“Teenage dreams, so hard to beat” (the inscription on the gravestone of DJ John Peel, it’s an excerpt of the lyrics of his favorite song, the Undertones – teenage kicks)
No one has been more influential in the pop music industry than two British radio DJs, Jimmy Savile and John Peel. The blog has already dedicated two pages to them, but I believe that it’s not enough. For your memory, Jimmy Savile, the true soul of Top of the Pops, was a sexual maniac, more precisely: pedophile, necrophile, abuser and rapist of young boys, and so on. Well, I feel it’s time to dedicate a second, new page to John Peel, the man who launched psychedelic rock all-over the UK, punk rock globally, and made German electronic music a worldwide success. Even if Mr. Peel was not a sexual maniac, like Mr. Savile, I can’t affirm that bad impulses, and bad habits have been absent in his lifetime. Thus, the page is dedicated to some obscure aspects of Mr. Peel’s personality, in order to attempt to catch some eventual connection between his musical tastes, absolutely fundamental for everyone who loves pop music, and some bizarre aspects of his psychology.
The earliest manifestations of the dark side of Mr. Peel are perhaps bound to the period during which he worked at radios in the USA, as a disc-jockey and a journalist. However, possibly, bad thoughts started to torment his mind before, when he was a teenager, after that he had been a victim of sexual rape at school. Mr. Peel didn’t become a homosexual, but, as he wrote in his self-biography, forced a 13-year-old girl to oral sex. Successively, in the year 1965, he married an American girl, Shirley Anne Milburn, who was only 15. A divorce followed in the year 1973, and some years later Mrs. Milburn committed suicide. Back to the UK, he abused and made pregnant Miss Jane Nevin, who was 15 too. As I have deduced, Mr. Peel’s sexual life came back to normality in the year 1974, when he married Miss Sheila Gilhooly, from whom he had two boys and two girls. I can also add that, even if Mr.

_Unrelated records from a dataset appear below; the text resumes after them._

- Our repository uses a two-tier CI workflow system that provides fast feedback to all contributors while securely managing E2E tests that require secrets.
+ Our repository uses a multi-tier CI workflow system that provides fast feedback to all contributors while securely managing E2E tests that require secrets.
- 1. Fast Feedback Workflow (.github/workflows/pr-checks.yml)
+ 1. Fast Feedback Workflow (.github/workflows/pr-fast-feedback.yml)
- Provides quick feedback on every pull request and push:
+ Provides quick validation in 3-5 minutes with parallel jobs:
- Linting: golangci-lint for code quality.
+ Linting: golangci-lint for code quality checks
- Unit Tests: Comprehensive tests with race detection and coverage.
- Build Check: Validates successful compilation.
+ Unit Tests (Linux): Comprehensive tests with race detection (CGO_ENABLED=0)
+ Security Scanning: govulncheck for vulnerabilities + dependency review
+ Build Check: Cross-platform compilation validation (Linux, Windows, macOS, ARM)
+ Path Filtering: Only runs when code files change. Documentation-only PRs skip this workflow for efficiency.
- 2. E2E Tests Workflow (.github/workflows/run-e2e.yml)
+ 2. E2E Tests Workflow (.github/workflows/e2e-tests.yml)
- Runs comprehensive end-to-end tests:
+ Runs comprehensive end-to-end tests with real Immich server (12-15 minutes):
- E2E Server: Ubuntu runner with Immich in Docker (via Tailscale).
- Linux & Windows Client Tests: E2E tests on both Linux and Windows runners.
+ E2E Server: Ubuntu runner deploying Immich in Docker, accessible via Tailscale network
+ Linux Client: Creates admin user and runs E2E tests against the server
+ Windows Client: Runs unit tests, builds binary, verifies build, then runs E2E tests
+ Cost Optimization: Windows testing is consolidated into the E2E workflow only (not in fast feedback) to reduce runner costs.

Peel was not addicted to recreational drugs, he was a notable drinker of wine, since the years spent in the USA. He didn’t stop drinking after the diagnosis of insulin-dependent diabetes, at the age of 62, despite of a medical warning, and died three years later.
The inscription on the gravestone of Mr. Peel, reported at the beginning of the article, was chosen by himself. It’s a clear demonstration that teenage sins have deeply shaped his mind, and that regrets and remorse never abandoned him. At this point, I can evidence and underline the two main features of Mr. Peel’s musical tastes: by one side, his incredible openness to everything recalling the freshness of a teenager; to the other side, the many contradictions of his psyche, continually fighting between opposite impulses.
In conclusion, the energy of internal conflicts has made John Peel the mentor of many new musical genres, such as EDM and drum ’n’ bass. In Italy, Germany, and Austria, there are many aficionados of a sub-genre of EDM, named “cosmic disco”. I’m sure that, without the contribution of John Peel, cosmic disco would never have been “invented”. The mix of the page is an application of that conviction. All of the tracks of the playlist have been promoted by the great British DJ.
File name is “John Peel’s cosmic waves, by Max Look DJ (July 2025)”, about 1 hour and 23’ of the cosmic pop launched by the legendary John Peel. I am responsible of the compilation of the playlist, and of having mixed the tracks on the beat.
Cosmic radio, the playlist:
Spiritualized – ladies & gentlemen we are floating in space (1997)
Captain Beefheart – big eyed beans from Venus (1972)
Spizzenergi – where’s captain Kirk (1979)
Lift to Experience – falling from cloud 9 (2001)
David Bowie – life on Mars? (1971)
M.A.S.S. – hey gravity (2004)
Field Mice – missing the moon (1991)
Trans Global Underground – Sirius B (1993)
Derrick Morgan – moon hop (1970)
Pink Floyd – set the controls for the heart of the sun (1968)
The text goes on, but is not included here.